### DATASET CONTENT
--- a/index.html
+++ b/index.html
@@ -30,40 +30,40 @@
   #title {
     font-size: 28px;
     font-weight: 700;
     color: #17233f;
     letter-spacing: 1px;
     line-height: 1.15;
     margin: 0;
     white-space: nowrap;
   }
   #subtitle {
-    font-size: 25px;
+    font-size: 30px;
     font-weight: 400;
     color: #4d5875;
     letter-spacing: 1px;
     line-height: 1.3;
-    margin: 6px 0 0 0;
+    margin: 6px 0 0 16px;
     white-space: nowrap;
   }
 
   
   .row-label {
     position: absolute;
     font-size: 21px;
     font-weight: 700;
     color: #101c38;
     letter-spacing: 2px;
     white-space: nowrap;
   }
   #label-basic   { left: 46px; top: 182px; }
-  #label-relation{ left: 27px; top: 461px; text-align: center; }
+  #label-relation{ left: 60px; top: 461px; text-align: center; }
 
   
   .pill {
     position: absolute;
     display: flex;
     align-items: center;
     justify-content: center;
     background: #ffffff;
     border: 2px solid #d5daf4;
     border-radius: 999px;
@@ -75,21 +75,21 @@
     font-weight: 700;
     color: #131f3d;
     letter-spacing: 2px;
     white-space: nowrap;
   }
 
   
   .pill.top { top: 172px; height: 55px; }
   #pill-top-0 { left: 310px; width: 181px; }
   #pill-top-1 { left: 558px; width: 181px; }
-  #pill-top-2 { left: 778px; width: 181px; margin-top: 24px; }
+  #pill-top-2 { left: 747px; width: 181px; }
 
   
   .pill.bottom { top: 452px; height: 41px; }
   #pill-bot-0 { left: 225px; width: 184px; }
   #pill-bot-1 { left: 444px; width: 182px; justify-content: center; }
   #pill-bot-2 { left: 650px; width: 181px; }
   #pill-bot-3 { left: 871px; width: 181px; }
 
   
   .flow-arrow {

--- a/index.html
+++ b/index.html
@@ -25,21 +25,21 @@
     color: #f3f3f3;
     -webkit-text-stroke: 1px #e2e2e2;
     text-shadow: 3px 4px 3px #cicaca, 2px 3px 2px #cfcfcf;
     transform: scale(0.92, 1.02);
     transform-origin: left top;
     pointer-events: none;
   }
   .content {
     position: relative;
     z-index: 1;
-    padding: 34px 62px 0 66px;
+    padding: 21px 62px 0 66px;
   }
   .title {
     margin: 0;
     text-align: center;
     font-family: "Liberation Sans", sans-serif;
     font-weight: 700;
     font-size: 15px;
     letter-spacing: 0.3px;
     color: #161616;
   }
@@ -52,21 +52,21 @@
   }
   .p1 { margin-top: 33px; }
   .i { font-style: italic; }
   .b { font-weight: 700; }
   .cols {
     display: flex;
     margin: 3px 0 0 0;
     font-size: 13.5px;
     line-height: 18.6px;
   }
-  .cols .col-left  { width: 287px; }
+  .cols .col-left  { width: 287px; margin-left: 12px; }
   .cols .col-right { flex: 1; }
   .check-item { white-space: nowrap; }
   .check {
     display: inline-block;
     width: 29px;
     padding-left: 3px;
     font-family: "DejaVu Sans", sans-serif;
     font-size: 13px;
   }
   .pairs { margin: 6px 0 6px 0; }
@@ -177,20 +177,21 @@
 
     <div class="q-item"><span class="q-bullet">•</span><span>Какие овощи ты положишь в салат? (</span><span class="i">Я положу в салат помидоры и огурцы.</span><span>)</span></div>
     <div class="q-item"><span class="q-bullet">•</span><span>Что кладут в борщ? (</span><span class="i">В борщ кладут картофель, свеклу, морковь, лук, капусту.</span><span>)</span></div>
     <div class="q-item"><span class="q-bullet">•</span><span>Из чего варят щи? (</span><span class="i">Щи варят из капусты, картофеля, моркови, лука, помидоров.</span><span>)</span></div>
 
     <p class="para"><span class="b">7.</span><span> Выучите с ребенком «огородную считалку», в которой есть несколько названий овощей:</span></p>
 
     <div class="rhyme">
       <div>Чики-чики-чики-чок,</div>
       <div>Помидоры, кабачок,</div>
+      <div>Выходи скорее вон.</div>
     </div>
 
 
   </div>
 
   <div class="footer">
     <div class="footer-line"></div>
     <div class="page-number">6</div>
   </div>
######
▸ WHAT IS EXPECTED
Return, from the material above, each line holding the string "border".

▸ ANSWER AREA
     border: 2px solid #d5daf4;
     border-radius: 999px;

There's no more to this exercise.